A: This is a huge risk factor, but these things are very difficult to time. One thing is to recognise the kind of risks that we have and the other thing is to say what do I do about it because you can get up in the morning and say these things are not looking great from a medium-term perspective and you will then come to the conclusion that you do not want to participate in the market at all. The other way to do it is to say I recognise these risks, but right now, the market is drunk on liquidity and it is focused completely in the short-term on whether global banks will only have to play with a very loose rope because of the risks that they acknowledge.
So, it is like a goldilocks scenario for traders or bullish traders right now who are saying markets have good momentum going for it and much than the Fed would like to raise interest rates, it cannot because Brexit just happened. So, they will pause. The European Central Bank probably does not want to do anymore loosening of its monetary policy, but what option does it have given that it wants to stop panic in the market and therefore, it will continue to throw more money our way. So, let us party for the moment, we will see what happens later and that makes for some kind of near-term trading momentum which investors have no choice but to participate in.
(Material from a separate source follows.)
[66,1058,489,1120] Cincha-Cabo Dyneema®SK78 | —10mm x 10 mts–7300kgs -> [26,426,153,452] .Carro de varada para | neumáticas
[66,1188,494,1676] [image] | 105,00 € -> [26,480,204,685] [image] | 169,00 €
And that has been my suggestion too for the last few weeks and months that you participate, but be aware of the kind of risks that you are trading with in front of you and also keep an eye on valuation levels which are expanding with not yet demonstrated earnings momentum behind you.
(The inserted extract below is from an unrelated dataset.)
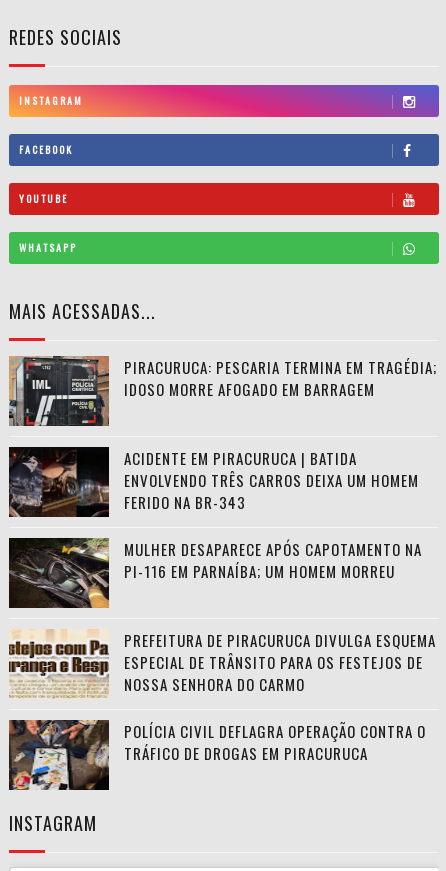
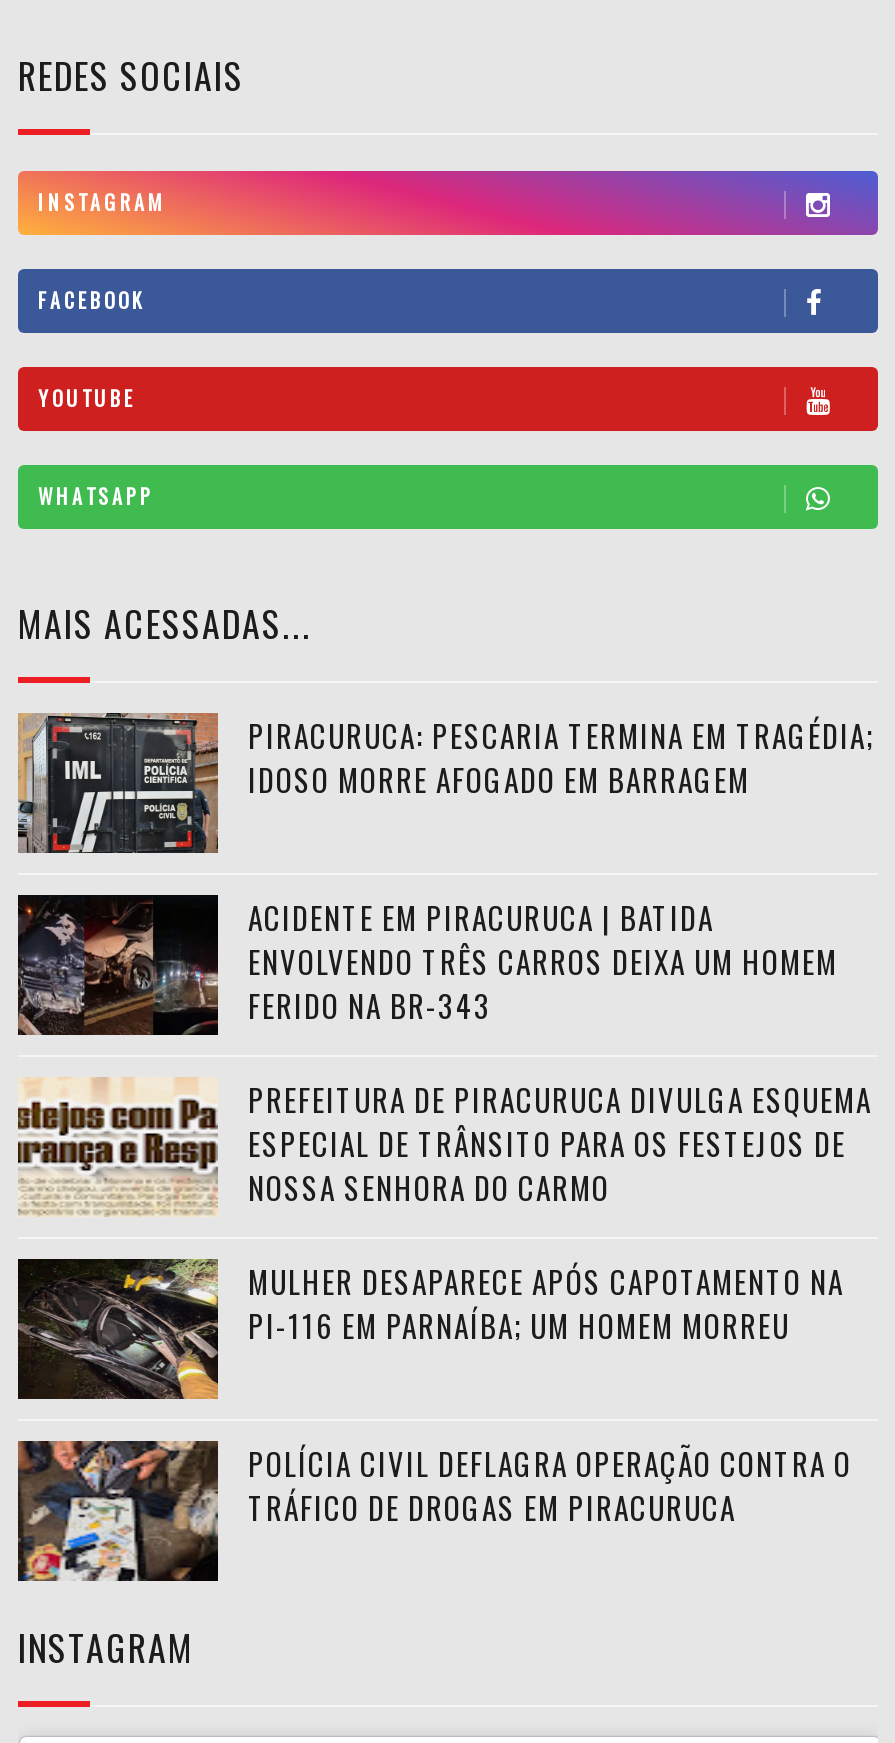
moved [8,537,422,609] -> [16,1257,844,1401]: [image] | MULHER DESAPARECE APÓS CAPOTAMENTO NA | PI-116 EM PARNAÍBA; UM HOMEM MORREU
moved [7,629,436,700] -> [14,1076,872,1219]: [image] | PREFEITURA DE PIRACURUCA DIVULGA ESQUEMA | ESPECIAL DE TRÂNSITO PARA OS FESTEJOS DE | NOSSA SENHORA DO CARMO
So there are genuine risks of the market running into rough weather globally over the next 2-3 months. It may have happened with Brexit, but it did not happen because the market chose to focus on central bank action, but at some point, it may just be a turn of a switch and we might get some major risk off in global markets. As you said, there is a huge amount of complacency in markets right now and there is a chance of a jolt. So, you participate right now, but the moment you feel that the tide is turning, you should be able to or willing to take a lot of money off the table.
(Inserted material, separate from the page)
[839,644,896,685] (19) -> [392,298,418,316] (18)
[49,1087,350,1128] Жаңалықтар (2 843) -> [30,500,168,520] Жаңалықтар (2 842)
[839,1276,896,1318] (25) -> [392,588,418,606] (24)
Therefore, to my mind, it is not a buy and hold market like a lot of people believe, it is a buy and trade up market, but at the sign of serious trouble, you try and lighten your positions once again. So, do not play it as three-four-five year cycles. Those cycles probably we have seen in past, but nowadays, it is more like three-four-five month cycles. You take your money when you get it, but do not stay out because you will feel really bad in midst of all these powerful rallies.